- [How to complete this task]
Identify each line below that contains the word "root", and copy it out.
——————————
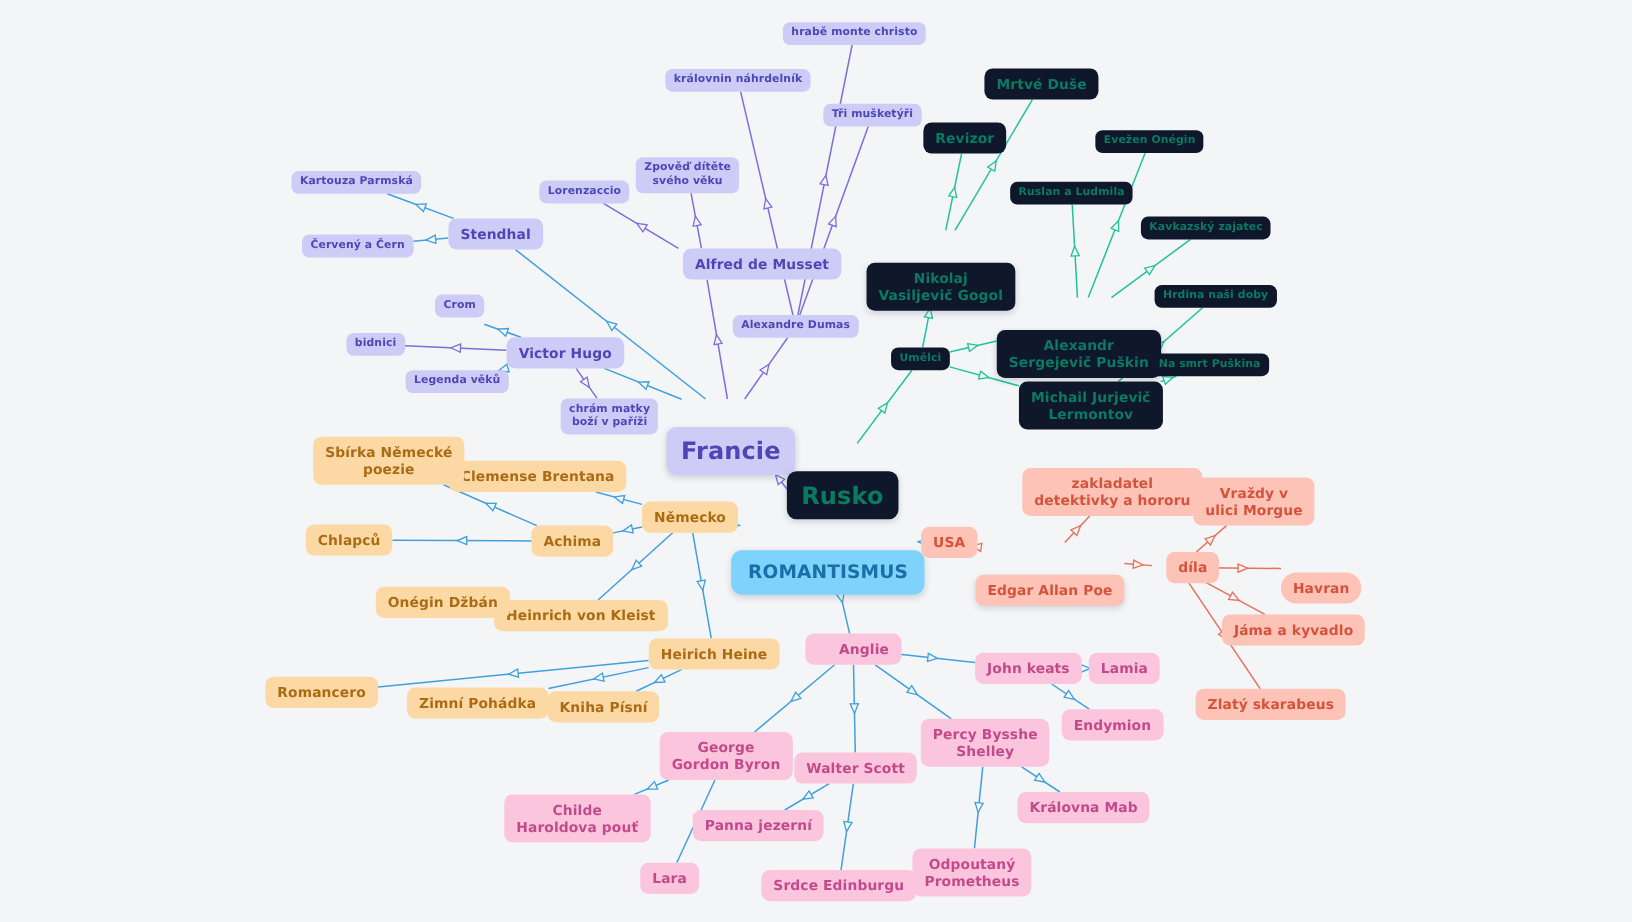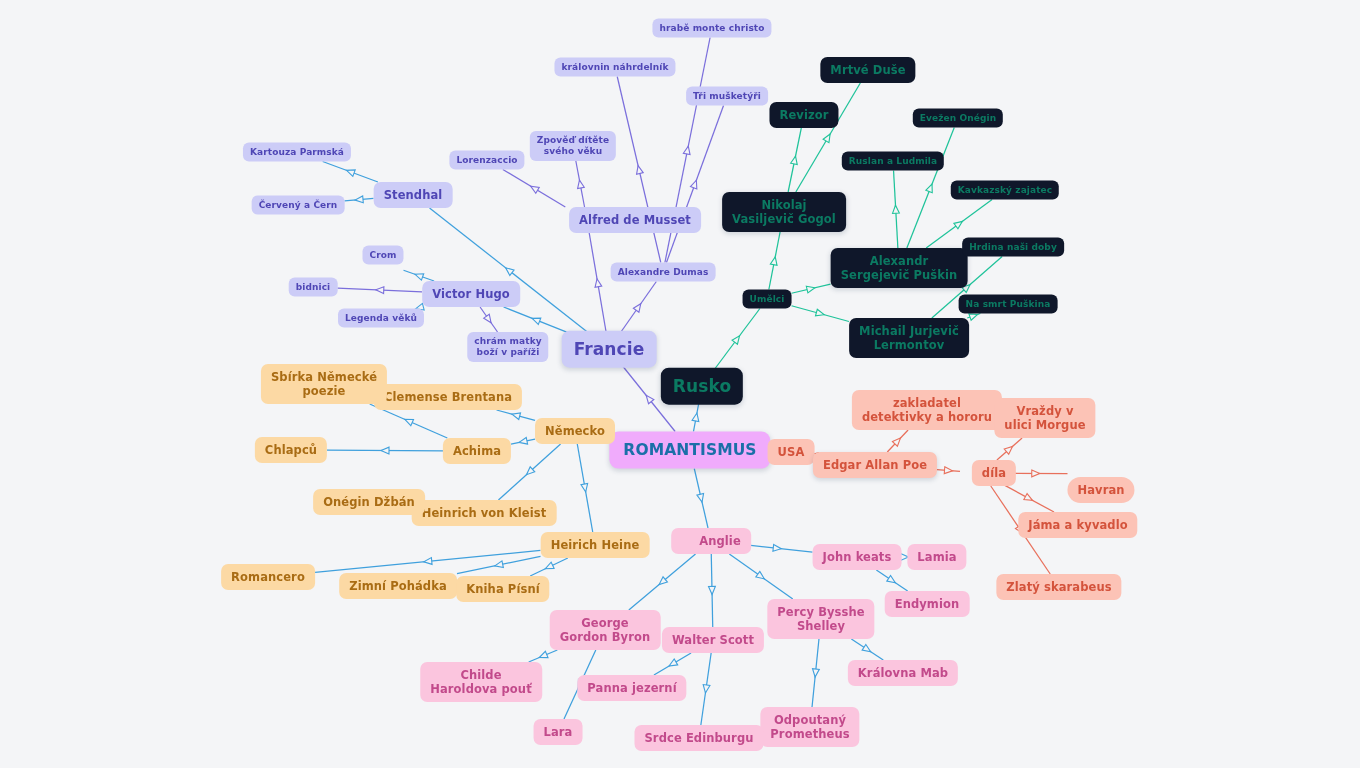--- a/index.html
+++ b/index.html
@@ -42,7 +42,7 @@
   .t-major  { font-size: 17px;   padding: 8px 12px; border-radius: 8px; }
   .t-mid    { font-size: 11.5px; padding: 6px 10px; border-radius: 7px; }
   .t-small  { font-size: 9px;    padding: 4px 7px;  border-radius: 6px; font-weight: bold; }
-  .shadow   { box-shadow: 0 2px 5px rgba(40,60,90,0.18); }
+  .shadow   { box-shadow: 0 2px 5px rgba(40,60,90,0.18); margin-top: 27px; }
   
   .c-root  { background: #f0abfc; color: #1a6fa8; }
   .c-fr    { background: #ccccf7; color: #4f46b5; }

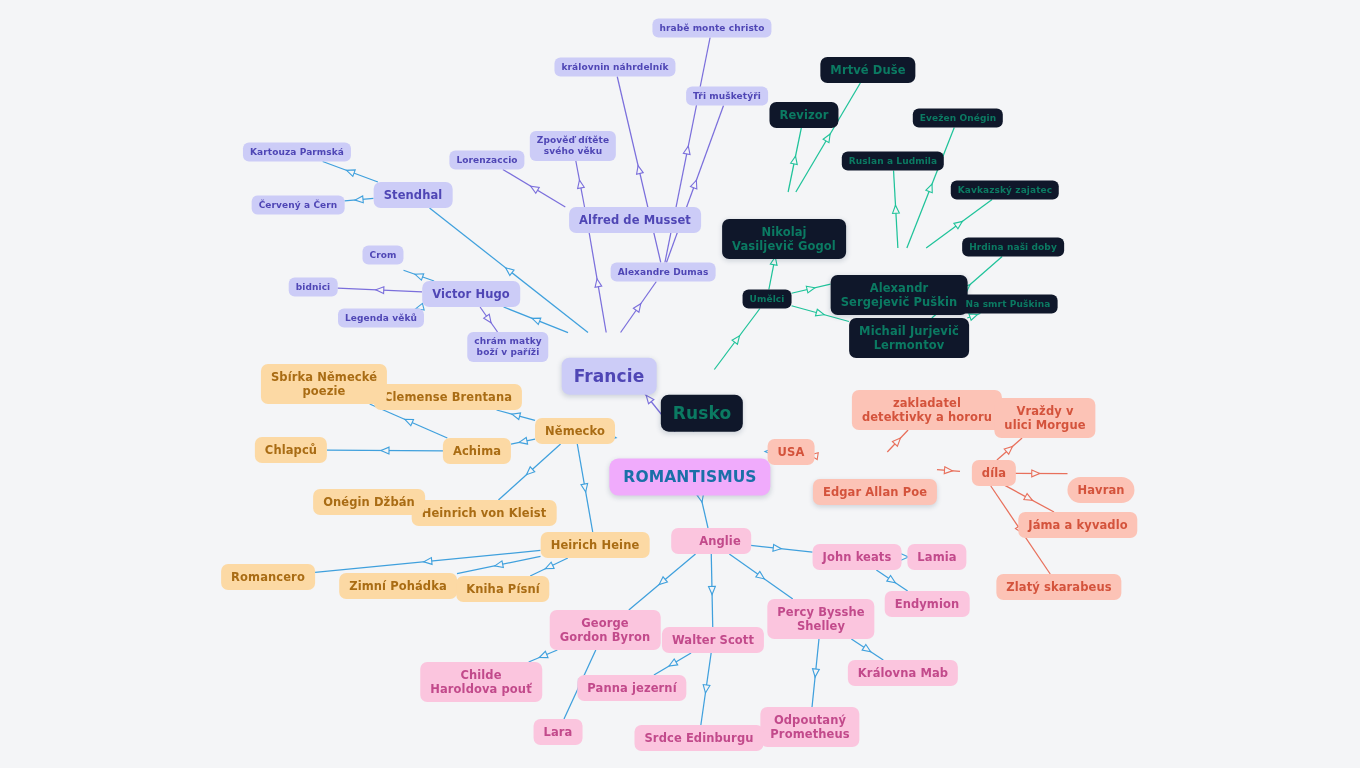--- a/index.html
+++ b/index.html
@@ -39,7 +39,7 @@
   }
   
   .t-root   { font-size: 15.5px; padding: 9px 14px; border-radius: 9px; }
-  .t-major  { font-size: 17px;   padding: 8px 12px; border-radius: 8px; }
+  .t-major  { font-size: 20px;   padding: 8px 12px; border-radius: 8px; }
   .t-mid    { font-size: 11.5px; padding: 6px 10px; border-radius: 7px; }
   .t-small  { font-size: 9px;    padding: 4px 7px;  border-radius: 6px; font-weight: bold; }
   .shadow   { box-shadow: 0 2px 5px rgba(40,60,90,0.18); margin-top: 27px; }

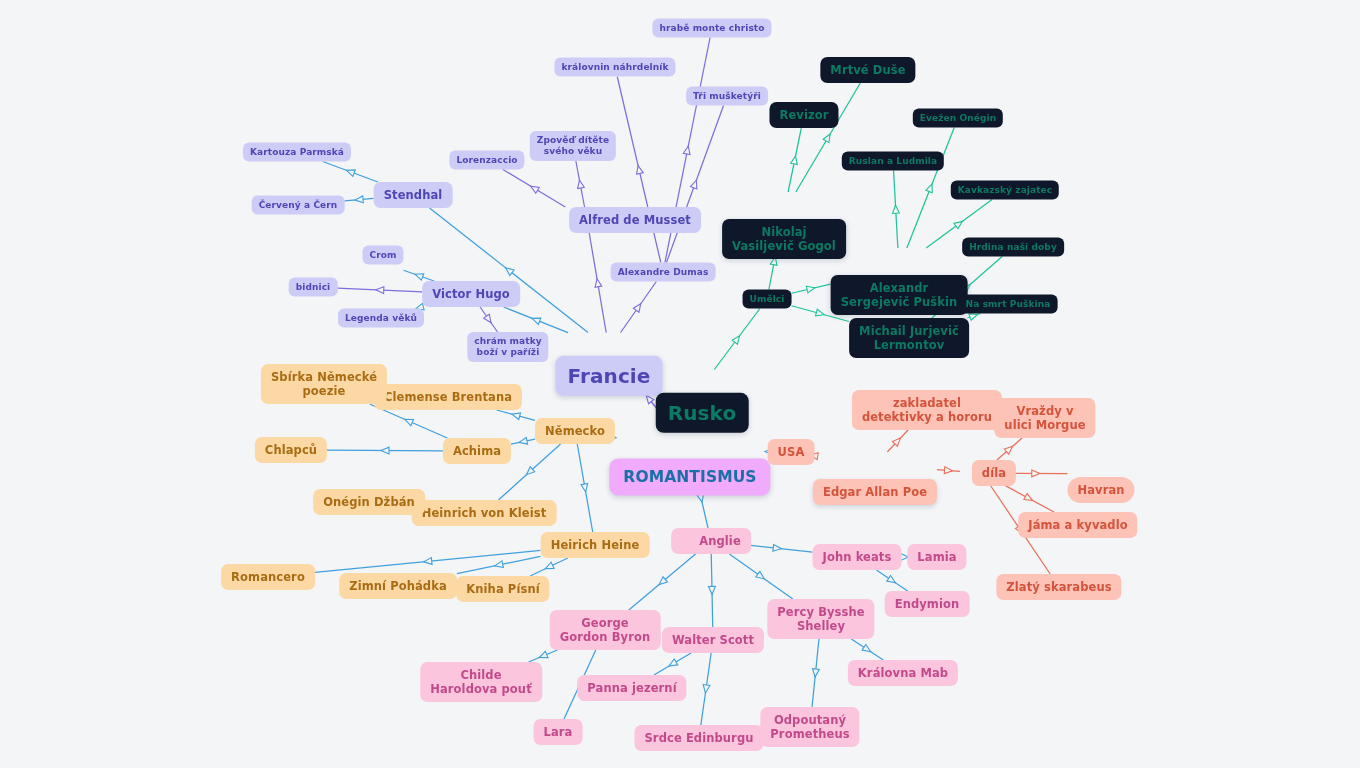--- a/index.html
+++ b/index.html
@@ -44,7 +44,7 @@
   .t-small  { font-size: 9px;    padding: 4px 7px;  border-radius: 6px; font-weight: bold; }
   .shadow   { box-shadow: 0 2px 5px rgba(40,60,90,0.18); margin-top: 27px; }
   
-  .c-root  { background: #f0abfc; color: #1a6fa8; }
+  .c-root  { background: #7dd3fc; color: #1a6fa8; }
   .c-fr    { background: #ccccf7; color: #4f46b5; }
   .c-ru    { background: #0f172a; color: #0b7a62; }
   .c-de    { background: #fcd9a4; color: #a96c14; }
——————————
- [Output for this exercise]
   .c-root  { background: #f0abfc; color: #1a6fa8; }
   .t-root   { font-size: 15.5px; padding: 9px 14px; border-radius: 9px; }
-  .c-root  { background: #f0abfc; color: #1a6fa8; }
+  .c-root  { background: #7dd3fc; color: #1a6fa8; }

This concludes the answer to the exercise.